- Active: 1916 1916-19 1943-44 1946
- Country: United Kingdom
- Branch: Royal Flying Corps Royal Air Force
- Type: Wing

= No. 16 Wing RAF =

Defunct Wing of the Royal Air Force

No. 16 Wing RAF is a former Royal Air Force wing that was operational during both the First and the Second World Wars.

==First World War==

16th (Home Defence) Wing RFC was formed on 25 June 1916 at Adastral House, Victoria Embankment, London supporting:
- 33 Squadron RFC
- 36 Squadron RFC
- 38 Squadron RFC
- 39 Squadron RFC
- 50 Squadron RFC
- 51 Squadron RFC
Until 28 July 1916 when the wing became the Home Defence Wing.

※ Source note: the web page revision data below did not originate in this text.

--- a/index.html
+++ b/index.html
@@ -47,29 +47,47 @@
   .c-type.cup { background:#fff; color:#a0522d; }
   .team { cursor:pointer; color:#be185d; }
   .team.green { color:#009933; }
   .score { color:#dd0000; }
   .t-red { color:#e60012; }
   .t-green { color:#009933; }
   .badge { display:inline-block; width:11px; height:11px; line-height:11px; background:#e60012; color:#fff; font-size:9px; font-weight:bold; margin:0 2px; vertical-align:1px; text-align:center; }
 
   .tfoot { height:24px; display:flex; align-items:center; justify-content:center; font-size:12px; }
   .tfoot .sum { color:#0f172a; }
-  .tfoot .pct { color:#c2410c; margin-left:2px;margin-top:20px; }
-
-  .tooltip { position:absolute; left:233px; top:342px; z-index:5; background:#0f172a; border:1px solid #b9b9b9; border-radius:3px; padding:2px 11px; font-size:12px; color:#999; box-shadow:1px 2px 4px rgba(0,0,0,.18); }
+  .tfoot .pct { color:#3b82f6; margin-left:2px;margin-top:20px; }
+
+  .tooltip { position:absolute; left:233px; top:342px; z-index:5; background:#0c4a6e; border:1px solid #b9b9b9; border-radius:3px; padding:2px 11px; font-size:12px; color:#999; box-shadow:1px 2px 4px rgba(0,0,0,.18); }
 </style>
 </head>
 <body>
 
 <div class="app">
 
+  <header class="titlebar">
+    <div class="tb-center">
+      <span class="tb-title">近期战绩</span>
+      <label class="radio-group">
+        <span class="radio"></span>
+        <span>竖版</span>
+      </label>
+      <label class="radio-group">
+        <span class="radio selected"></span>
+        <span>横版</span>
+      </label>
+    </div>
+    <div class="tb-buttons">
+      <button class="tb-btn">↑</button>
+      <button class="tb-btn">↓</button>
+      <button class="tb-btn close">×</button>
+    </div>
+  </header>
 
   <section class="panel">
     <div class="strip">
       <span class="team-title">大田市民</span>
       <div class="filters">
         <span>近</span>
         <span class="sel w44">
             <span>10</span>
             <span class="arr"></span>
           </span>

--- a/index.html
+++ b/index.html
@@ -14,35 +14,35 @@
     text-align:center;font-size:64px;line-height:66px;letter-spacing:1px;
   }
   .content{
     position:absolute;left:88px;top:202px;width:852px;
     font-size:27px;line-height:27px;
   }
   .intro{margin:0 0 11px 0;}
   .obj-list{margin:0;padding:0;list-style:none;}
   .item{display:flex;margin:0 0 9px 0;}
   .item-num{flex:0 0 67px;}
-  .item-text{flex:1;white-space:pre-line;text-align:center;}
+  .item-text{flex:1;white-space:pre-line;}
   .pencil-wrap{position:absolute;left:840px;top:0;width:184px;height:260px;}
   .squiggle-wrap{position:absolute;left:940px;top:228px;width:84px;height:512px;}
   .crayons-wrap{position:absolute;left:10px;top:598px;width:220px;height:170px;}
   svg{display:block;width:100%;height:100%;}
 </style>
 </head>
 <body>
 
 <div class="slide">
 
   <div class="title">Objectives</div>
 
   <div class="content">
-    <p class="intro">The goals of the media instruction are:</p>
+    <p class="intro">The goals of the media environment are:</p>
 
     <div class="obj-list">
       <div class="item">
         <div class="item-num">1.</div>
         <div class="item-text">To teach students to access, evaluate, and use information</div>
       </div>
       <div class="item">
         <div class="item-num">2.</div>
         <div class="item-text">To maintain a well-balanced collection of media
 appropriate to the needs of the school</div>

The wing was reformed on 20 September 1916 as the 16th Corps Wing at Salonika under the Middle East Brigade with No. 17 Squadron RFC, No. 47 Squadron RFC and No. 17 Kite Balloon Squadron. The wing moved to Janes on 26 September 1918 then back to Salonika before moving to San Stefano on 5 July 1919 where the unit was disbanded on 14 November 1919.

==Second World War==

No. 16 (Mobile) Wing RAF was formed on 5 July 1943 at RAF New Romney controlling:
- No. 121 Airfield Headquarters RAF
- No. 124 Airfield Headquarters RAF
Shortly afterwards on 18 August 1943 the wing moved to RAF Lydd, then to RAF Westhampnett on 9 October 1943 then finally to RAF Hurn on 1 April 1944. The wing was disbanded on 14 April 1944.

The wing was briefly reformed on 8 March 1946 at RAF Chatham but was disbanded on 3 June 1946.